▸ **Aim of the exercise**:
Check each line of the records for "radius"; collect those that have it.

*-*-*

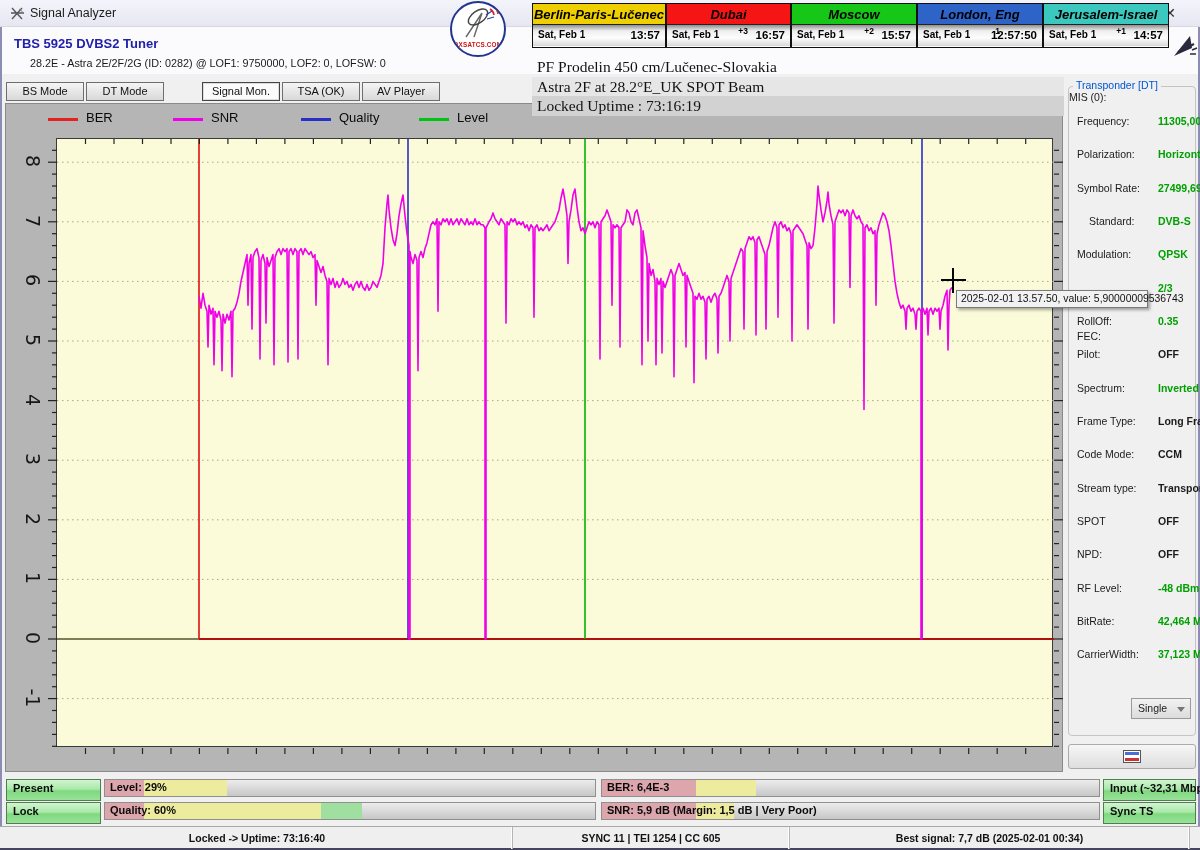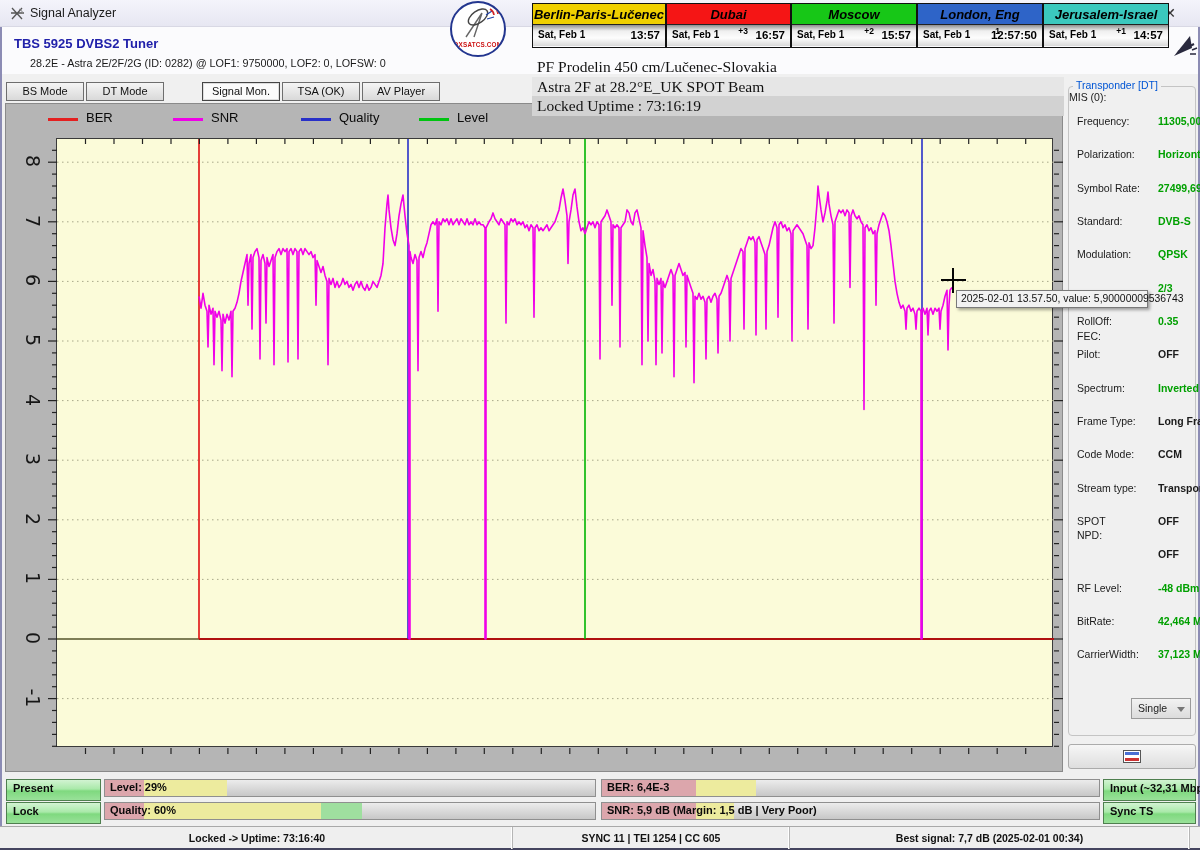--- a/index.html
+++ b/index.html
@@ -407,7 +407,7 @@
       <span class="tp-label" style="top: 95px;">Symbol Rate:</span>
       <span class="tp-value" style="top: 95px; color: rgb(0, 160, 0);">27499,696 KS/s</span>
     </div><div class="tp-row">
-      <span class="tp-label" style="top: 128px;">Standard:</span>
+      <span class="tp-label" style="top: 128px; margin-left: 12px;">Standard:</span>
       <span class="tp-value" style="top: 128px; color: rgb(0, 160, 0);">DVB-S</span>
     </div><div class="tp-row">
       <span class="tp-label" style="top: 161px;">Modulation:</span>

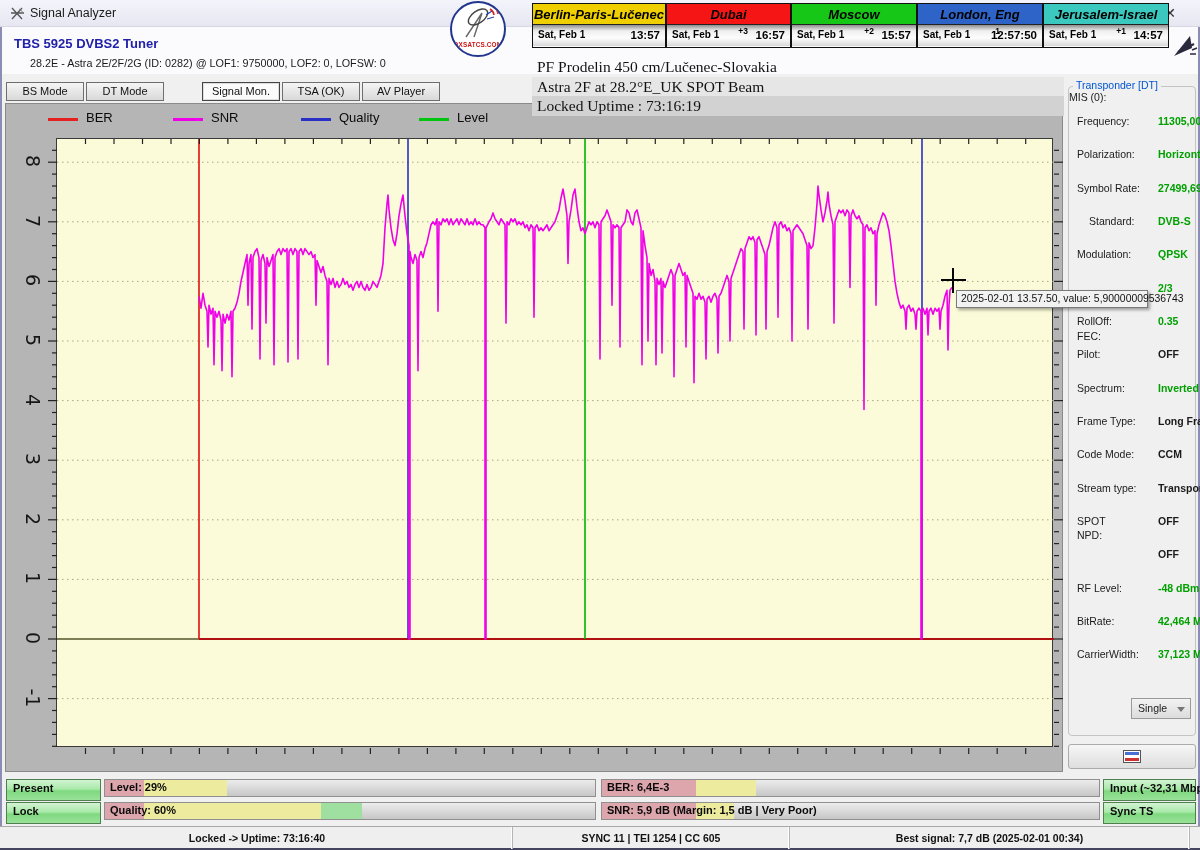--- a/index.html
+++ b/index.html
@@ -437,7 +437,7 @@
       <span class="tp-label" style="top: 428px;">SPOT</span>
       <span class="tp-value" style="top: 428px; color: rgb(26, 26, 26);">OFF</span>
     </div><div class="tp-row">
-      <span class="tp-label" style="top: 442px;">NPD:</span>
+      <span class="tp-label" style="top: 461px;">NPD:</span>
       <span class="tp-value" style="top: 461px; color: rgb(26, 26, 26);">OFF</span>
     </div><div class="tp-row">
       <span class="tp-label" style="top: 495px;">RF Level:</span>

*-*-*

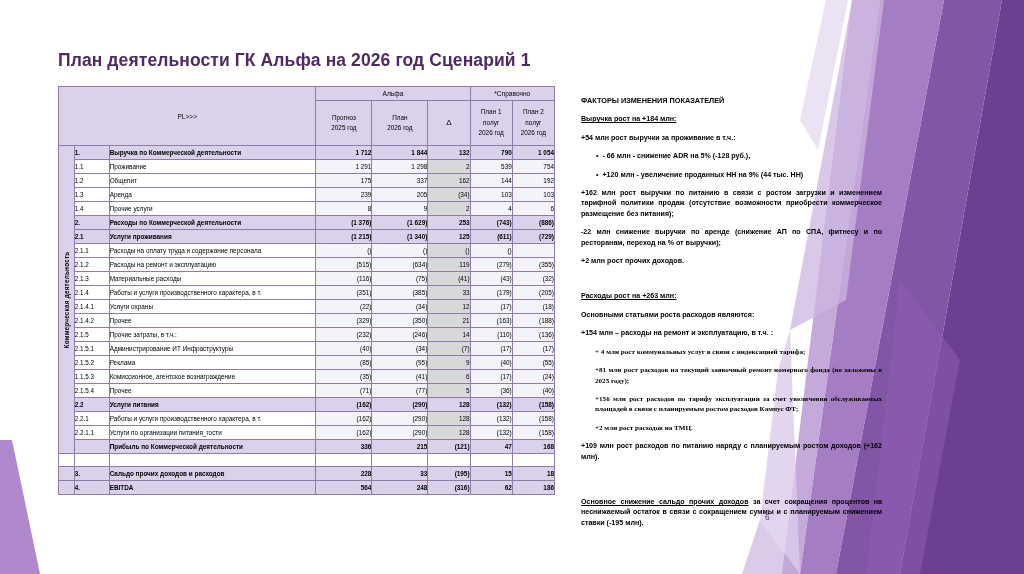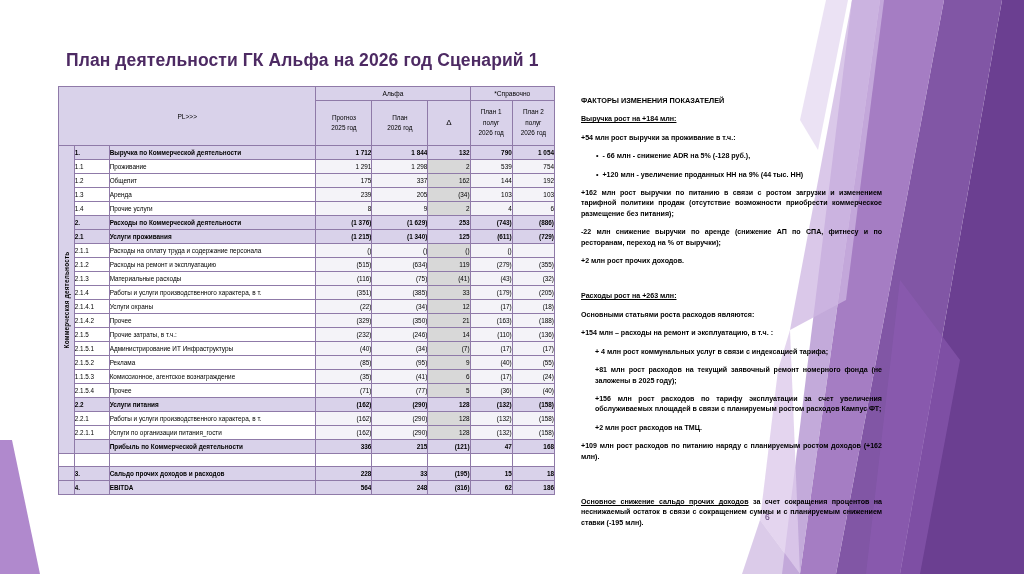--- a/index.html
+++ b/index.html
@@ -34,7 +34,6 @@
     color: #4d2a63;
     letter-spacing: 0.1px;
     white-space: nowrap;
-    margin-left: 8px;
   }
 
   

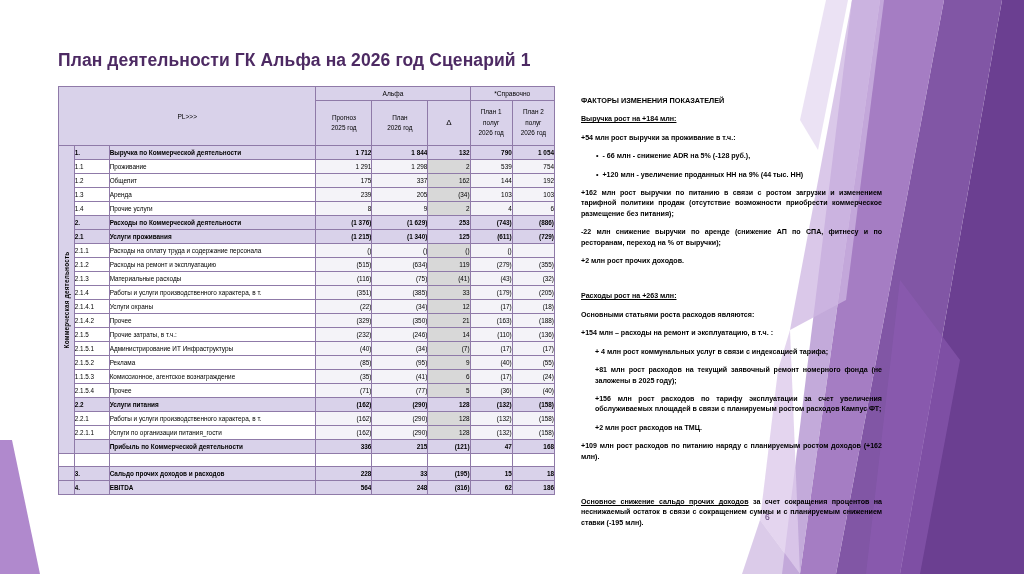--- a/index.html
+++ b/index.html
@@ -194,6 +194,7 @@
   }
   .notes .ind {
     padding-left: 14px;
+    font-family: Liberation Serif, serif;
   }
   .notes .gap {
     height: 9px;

*-*-*

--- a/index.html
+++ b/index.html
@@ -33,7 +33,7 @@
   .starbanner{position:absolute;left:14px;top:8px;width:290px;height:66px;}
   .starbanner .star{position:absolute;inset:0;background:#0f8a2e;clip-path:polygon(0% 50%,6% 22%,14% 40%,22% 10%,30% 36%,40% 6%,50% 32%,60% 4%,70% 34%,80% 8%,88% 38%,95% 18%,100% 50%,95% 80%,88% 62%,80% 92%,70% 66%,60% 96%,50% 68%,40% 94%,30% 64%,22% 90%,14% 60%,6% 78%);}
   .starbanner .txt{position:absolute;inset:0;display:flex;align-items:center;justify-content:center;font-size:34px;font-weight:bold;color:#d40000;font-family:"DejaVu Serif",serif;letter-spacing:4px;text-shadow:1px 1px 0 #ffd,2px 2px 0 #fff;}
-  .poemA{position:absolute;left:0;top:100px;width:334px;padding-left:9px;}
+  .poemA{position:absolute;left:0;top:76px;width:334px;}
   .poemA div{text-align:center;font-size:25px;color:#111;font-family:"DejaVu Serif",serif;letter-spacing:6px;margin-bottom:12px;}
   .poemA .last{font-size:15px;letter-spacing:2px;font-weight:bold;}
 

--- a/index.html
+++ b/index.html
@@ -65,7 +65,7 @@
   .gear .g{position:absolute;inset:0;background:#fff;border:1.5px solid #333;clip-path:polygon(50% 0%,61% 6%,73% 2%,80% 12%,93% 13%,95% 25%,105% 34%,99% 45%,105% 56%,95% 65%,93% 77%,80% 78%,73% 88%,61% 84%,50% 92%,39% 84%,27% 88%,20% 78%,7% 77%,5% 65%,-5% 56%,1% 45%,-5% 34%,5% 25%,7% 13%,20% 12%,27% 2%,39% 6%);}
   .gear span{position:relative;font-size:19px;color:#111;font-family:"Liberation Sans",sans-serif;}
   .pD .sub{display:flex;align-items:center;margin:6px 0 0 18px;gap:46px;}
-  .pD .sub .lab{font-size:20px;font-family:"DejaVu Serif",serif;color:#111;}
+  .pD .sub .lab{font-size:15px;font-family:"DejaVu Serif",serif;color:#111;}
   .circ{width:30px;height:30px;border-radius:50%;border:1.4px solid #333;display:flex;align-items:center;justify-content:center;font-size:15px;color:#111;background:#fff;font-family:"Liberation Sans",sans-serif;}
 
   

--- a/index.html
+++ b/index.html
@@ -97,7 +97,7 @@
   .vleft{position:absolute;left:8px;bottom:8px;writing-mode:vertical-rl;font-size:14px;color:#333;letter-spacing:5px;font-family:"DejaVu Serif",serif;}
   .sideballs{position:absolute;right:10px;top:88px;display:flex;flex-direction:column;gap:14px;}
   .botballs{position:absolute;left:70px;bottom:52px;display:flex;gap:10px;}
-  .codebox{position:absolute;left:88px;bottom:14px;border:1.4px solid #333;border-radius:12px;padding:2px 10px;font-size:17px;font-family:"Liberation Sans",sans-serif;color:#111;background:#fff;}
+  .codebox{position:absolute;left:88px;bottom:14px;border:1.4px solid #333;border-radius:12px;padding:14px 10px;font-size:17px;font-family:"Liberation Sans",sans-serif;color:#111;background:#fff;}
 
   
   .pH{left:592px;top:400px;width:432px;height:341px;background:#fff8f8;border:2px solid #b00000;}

*-*-*

▸ **Exercise output**:
   .circ{width:30px;height:30px;border-radius:50%;border:1.4px solid #333;display:flex;align-items:center;justify-content:center;font-size:15px;color:#111;background:#fff;font-family:"Liberation Sans",sans-serif;}
-  .codebox{position:absolute;left:88px;bottom:14px;border:1.4px solid #333;border-radius:12px;padding:2px 10px;font-size:17px;font-family:"Liberation Sans",sans-serif;color:#111;background:#fff;}
+  .codebox{position:absolute;left:88px;bottom:14px;border:1.4px solid #333;border-radius:12px;padding:14px 10px;font-size:17px;font-family:"Liberation Sans",sans-serif;color:#111;background:#fff;}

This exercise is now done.